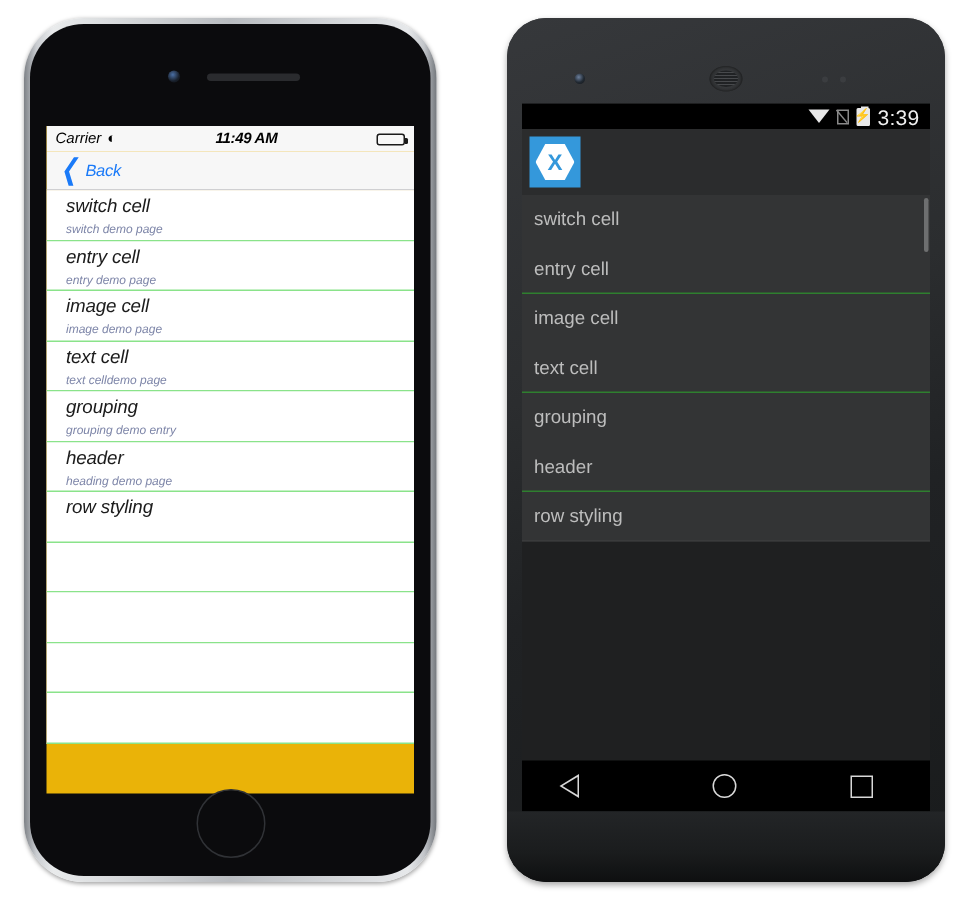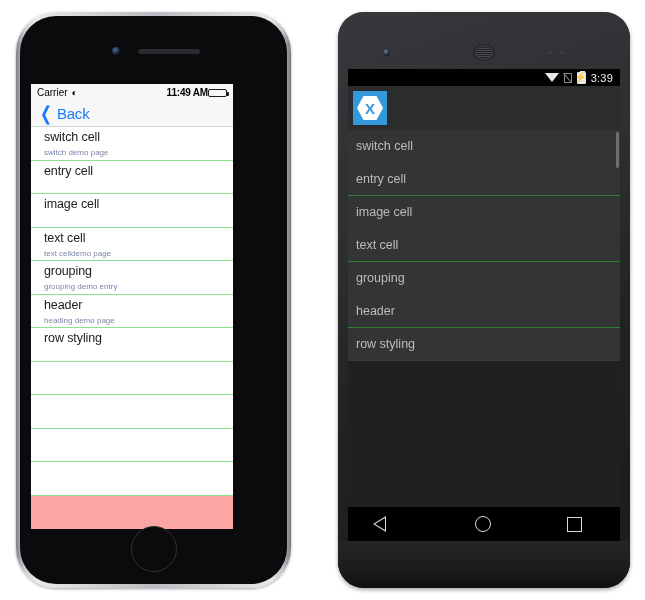--- a/index.html
+++ b/index.html
@@ -147,7 +147,7 @@
     content:"";position:absolute;left:2px;top:-2px;width:5px;height:1.5px;background:#e8e8e8;
   }
   .and-bolt{font-size:9px;color:#000;line-height:1;font-weight:bold;}
-  .and-time{font-size:11px;color:#f0f0f0;letter-spacing:.2px;}
+  .and-time{font-size:14px;color:#f0f0f0;letter-spacing:.2px;}
   .and-actionbar{
     height:44px;background:#2b2c2d;display:flex;align-items:center;padding-left:5px;
     box-sizing:border-box;

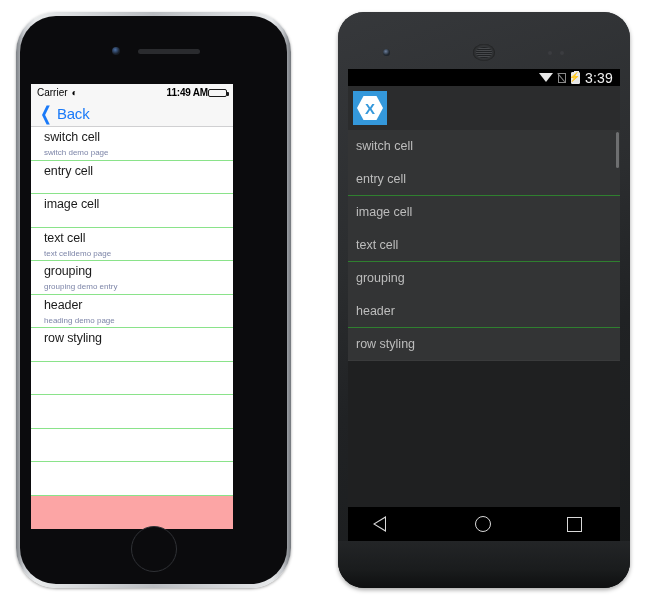--- a/index.html
+++ b/index.html
@@ -38,8 +38,8 @@
     background:radial-gradient(circle at 40% 35%,#4a6fa5 0%,#19202b 60%,#0d1014 100%);
   }
   #iphone-screen{
-    position:absolute; left:11px; top:68px; width:202px; height:445px;
-    background:#fca5a5; overflow:hidden;
+    position:absolute; left:11px; top:68px; width:245px; height:445px;
+    background:#eab308; overflow:hidden;font-style:italic;
   }
   .ios-statusbar{
     height:17px; background:#f7f7f7;

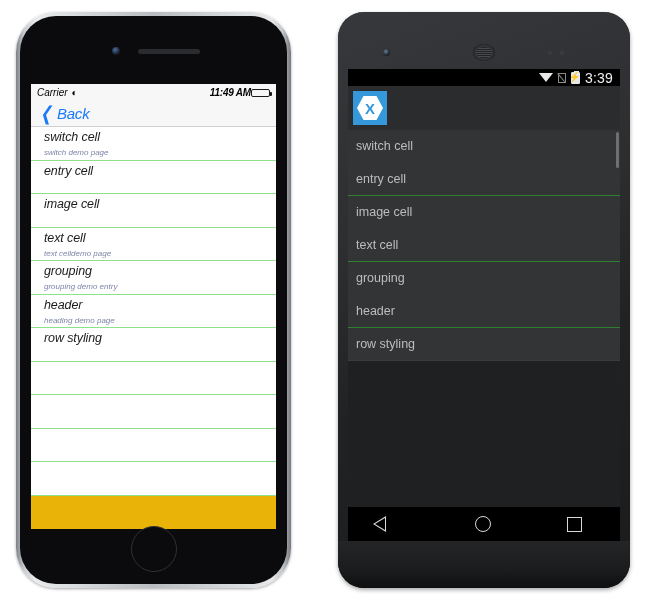--- a/index.html
+++ b/index.html
@@ -48,7 +48,7 @@
     box-sizing:border-box;
   }
   .ios-sb-left{display:flex;align-items:center;gap:4px;}
-  .ios-sb-center{flex:1;text-align:right;font-weight:bold;letter-spacing:-.2px;}
+  .ios-sb-center{flex:1;text-align:center;font-weight:bold;letter-spacing:-.2px;}
   .ios-sb-right{display:flex;align-items:center;}
   .wifi-glyph{font-size:10px;line-height:1;}
   .batt{

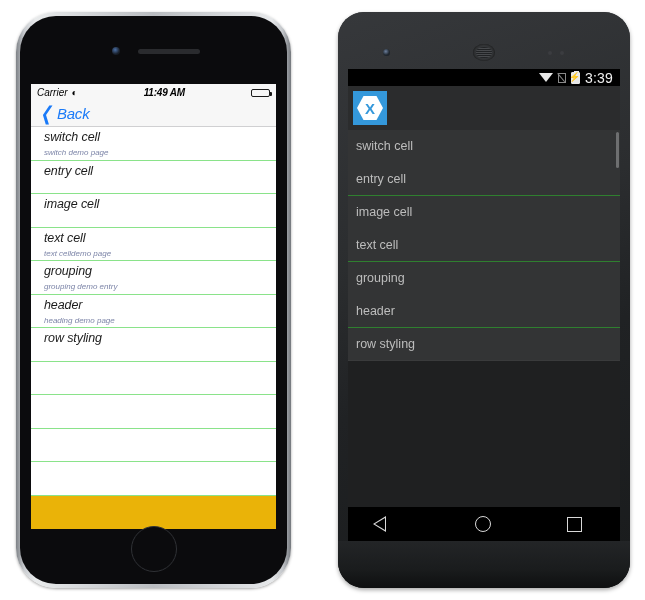--- a/index.html
+++ b/index.html
@@ -69,7 +69,7 @@
     color:#1a7af8;font-size:19px;line-height:1;font-weight:300;margin-right:3px;
     transform:scaleX(.75);
   }
-  .ios-back-label{color:#1a7af8;font-size:15px;letter-spacing:-.2px;text-align:center;}
+  .ios-back-label{color:#1a7af8;font-size:11px;letter-spacing:-.2px;text-align:center;}
   .ios-list{background:#ffffff;}
   .ios-row{
     height:33.5px;box-sizing:border-box;

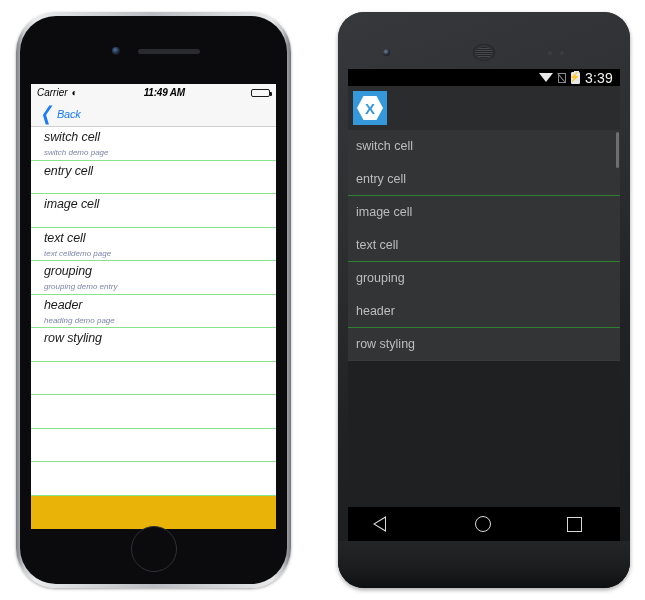--- a/index.html
+++ b/index.html
@@ -235,6 +235,7 @@
           </div>
           <div class="ios-row">
             <div class="ios-row-title">entry cell</div>
+            <div class="ios-row-sub">entry demo page</div>
           </div>
           <div class="ios-row">
             <div class="ios-row-title">image cell</div>

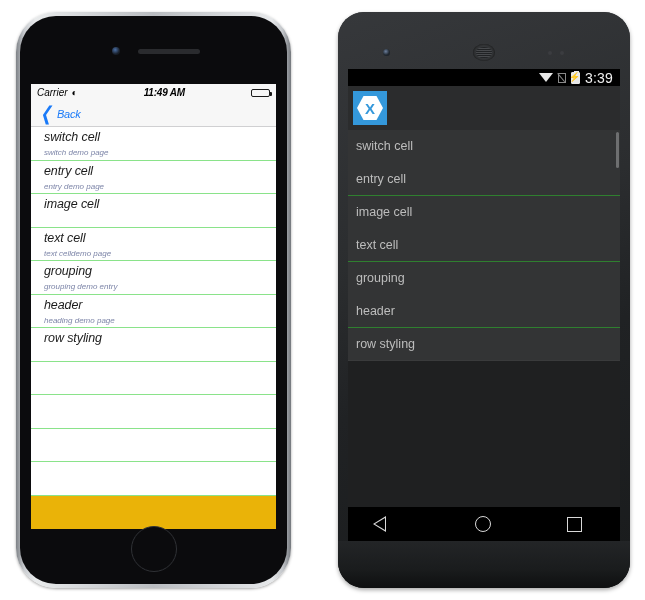--- a/index.html
+++ b/index.html
@@ -239,6 +239,7 @@
           </div>
           <div class="ios-row">
             <div class="ios-row-title">image cell</div>
+            <div class="ios-row-sub">image demo page</div>
           </div>
           <div class="ios-row">
             <div class="ios-row-title">text cell</div>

● **Aim of the task**: What is needed is every record above printed exactly, with no pictures.

● **Task solution**:
--- a/index.html
+++ b/index.html
@@ -147,7 +147,7 @@
     content:"";position:absolute;left:2px;top:-2px;width:5px;height:1.5px;background:#e8e8e8;
   }
   .and-bolt{font-size:9px;color:#000;line-height:1;font-weight:bold;}
-  .and-time{font-size:11px;color:#f0f0f0;letter-spacing:.2px;}
+  .and-time{font-size:14px;color:#f0f0f0;letter-spacing:.2px;}
   .and-actionbar{
     height:44px;background:#2b2c2d;display:flex;align-items:center;padding-left:5px;
     box-sizing:border-box;

--- a/index.html
+++ b/index.html
@@ -38,8 +38,8 @@
     background:radial-gradient(circle at 40% 35%,#4a6fa5 0%,#19202b 60%,#0d1014 100%);
   }
   #iphone-screen{
-    position:absolute; left:11px; top:68px; width:202px; height:445px;
-    background:#fca5a5; overflow:hidden;
+    position:absolute; left:11px; top:68px; width:245px; height:445px;
+    background:#eab308; overflow:hidden;font-style:italic;
   }
   .ios-statusbar{
     height:17px; background:#f7f7f7;

--- a/index.html
+++ b/index.html
@@ -48,7 +48,7 @@
     box-sizing:border-box;
   }
   .ios-sb-left{display:flex;align-items:center;gap:4px;}
-  .ios-sb-center{flex:1;text-align:right;font-weight:bold;letter-spacing:-.2px;}
+  .ios-sb-center{flex:1;text-align:center;font-weight:bold;letter-spacing:-.2px;}
   .ios-sb-right{display:flex;align-items:center;}
   .wifi-glyph{font-size:10px;line-height:1;}
   .batt{

--- a/index.html
+++ b/index.html
@@ -69,7 +69,7 @@
     color:#1a7af8;font-size:19px;line-height:1;font-weight:300;margin-right:3px;
     transform:scaleX(.75);
   }
-  .ios-back-label{color:#1a7af8;font-size:15px;letter-spacing:-.2px;text-align:center;}
+  .ios-back-label{color:#1a7af8;font-size:11px;letter-spacing:-.2px;text-align:center;}
   .ios-list{background:#ffffff;}
   .ios-row{
     height:33.5px;box-sizing:border-box;

--- a/index.html
+++ b/index.html
@@ -235,6 +235,7 @@
           </div>
           <div class="ios-row">
             <div class="ios-row-title">entry cell</div>
+            <div class="ios-row-sub">entry demo page</div>
           </div>
           <div class="ios-row">
             <div class="ios-row-title">image cell</div>

--- a/index.html
+++ b/index.html
@@ -239,6 +239,7 @@
           </div>
           <div class="ios-row">
             <div class="ios-row-title">image cell</div>
+            <div class="ios-row-sub">image demo page</div>
           </div>
           <div class="ios-row">
             <div class="ios-row-title">text cell</div>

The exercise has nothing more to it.